Hopefully be back sanding in a couple of days…
Incidentally we went to see the TRex at the Oxford natural history museum and I found some extra inspiration from that visit!


----------



## foxfish (26 Oct 2022)

I managed to do some sanding, very doubtful if he will be on display for Halloween, but he will make a nice Christmas Dragon if not!


----------



## Witcher (26 Oct 2022)

foxfish said:


> I managed to do some sanding, very doubtful if he will be on display for Halloween, but he will make a nice Christmas Dragon if not!
> View attachment 196317


Ahhh... so this is how @foxfish looks like after downing a bottle of Sailor Jerry.


----------



## Yugang (27 Oct 2022)

foxfish said:


> very doubtful if he will be on display for Halloween, but he will make a nice Christmas Dragon if not!


Perhaps a  Cretaceous biotope tank, with some Java fern and Pinnatifida?

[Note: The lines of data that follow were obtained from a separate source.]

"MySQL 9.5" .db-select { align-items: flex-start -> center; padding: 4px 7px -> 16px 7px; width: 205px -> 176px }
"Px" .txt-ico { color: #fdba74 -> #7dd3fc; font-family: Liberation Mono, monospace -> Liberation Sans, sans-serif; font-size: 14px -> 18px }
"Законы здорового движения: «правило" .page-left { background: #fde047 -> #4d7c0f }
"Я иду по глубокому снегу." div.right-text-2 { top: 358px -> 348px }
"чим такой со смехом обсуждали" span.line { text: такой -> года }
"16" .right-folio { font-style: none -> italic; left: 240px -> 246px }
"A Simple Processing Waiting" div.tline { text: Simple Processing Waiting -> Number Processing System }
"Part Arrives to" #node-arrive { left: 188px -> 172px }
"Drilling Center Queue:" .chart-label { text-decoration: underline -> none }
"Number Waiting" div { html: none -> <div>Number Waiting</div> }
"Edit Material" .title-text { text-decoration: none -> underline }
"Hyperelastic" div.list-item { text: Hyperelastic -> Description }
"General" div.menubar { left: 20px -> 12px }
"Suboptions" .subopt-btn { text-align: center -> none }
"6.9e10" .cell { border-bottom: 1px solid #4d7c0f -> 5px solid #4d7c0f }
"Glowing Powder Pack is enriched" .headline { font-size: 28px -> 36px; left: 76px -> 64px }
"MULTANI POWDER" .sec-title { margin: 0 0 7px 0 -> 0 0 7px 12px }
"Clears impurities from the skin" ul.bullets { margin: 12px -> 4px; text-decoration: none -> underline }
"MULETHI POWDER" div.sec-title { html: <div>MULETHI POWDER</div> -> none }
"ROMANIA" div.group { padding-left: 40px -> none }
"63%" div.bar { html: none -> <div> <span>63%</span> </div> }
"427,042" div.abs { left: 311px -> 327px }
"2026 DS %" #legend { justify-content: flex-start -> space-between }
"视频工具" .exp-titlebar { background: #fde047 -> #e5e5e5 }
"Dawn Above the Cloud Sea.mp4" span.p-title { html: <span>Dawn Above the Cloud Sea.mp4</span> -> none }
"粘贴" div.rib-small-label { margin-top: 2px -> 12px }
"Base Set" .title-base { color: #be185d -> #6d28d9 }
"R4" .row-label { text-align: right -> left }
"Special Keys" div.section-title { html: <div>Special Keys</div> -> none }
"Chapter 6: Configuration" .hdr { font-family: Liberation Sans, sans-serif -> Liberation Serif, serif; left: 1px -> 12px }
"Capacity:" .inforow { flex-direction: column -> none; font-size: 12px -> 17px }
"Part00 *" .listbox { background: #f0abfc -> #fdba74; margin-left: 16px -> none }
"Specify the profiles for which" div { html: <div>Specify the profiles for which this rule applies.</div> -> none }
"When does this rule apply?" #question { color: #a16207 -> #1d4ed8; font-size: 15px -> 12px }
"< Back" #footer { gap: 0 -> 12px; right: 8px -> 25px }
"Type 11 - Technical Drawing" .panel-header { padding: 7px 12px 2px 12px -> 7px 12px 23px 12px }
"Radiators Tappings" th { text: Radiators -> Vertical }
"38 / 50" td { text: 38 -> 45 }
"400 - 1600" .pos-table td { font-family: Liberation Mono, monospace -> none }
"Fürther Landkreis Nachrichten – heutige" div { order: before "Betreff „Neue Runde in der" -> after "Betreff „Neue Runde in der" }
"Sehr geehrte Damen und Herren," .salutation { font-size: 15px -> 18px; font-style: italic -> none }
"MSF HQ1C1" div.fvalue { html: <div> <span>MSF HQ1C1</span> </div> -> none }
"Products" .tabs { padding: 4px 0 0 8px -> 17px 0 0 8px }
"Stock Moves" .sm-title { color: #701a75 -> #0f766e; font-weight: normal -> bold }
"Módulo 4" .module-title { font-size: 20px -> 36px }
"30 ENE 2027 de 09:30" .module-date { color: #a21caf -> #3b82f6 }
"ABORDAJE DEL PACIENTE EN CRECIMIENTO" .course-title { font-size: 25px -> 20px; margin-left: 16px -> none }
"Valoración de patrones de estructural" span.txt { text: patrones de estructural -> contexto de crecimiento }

Your dragon is brilliant @foxfish , the locals here in HK can learn from you as you can see from the dragon boatyard near my home


----------



## foxfish (12 Nov 2022)

Better late than never …


----------



## KirstyF (12 Nov 2022)

He’s incredible! 🥰

Amazing job. 👍


----------



## Wookii (12 Nov 2022)

foxfish said:


> Better late than never …




Man that’s epic, you’ve got some serious skills @foxfish !!


----------



## foxfish (13 Nov 2022)

Thanks, some of my very earliest memories as a child are about making things, like shaping animals from playdoh or drawing stick men. It is just how my brain works…I just like making things!
However, as much as I have tried, I have never been able to made any money from art, so I just make things for fun and relaxation .
Perhaps my work was  fundamentally based around art and design as I worked in garden hard scape for most of my life.


----------



## PARAGUAY (13 Nov 2022)

Well done very creative👍


----------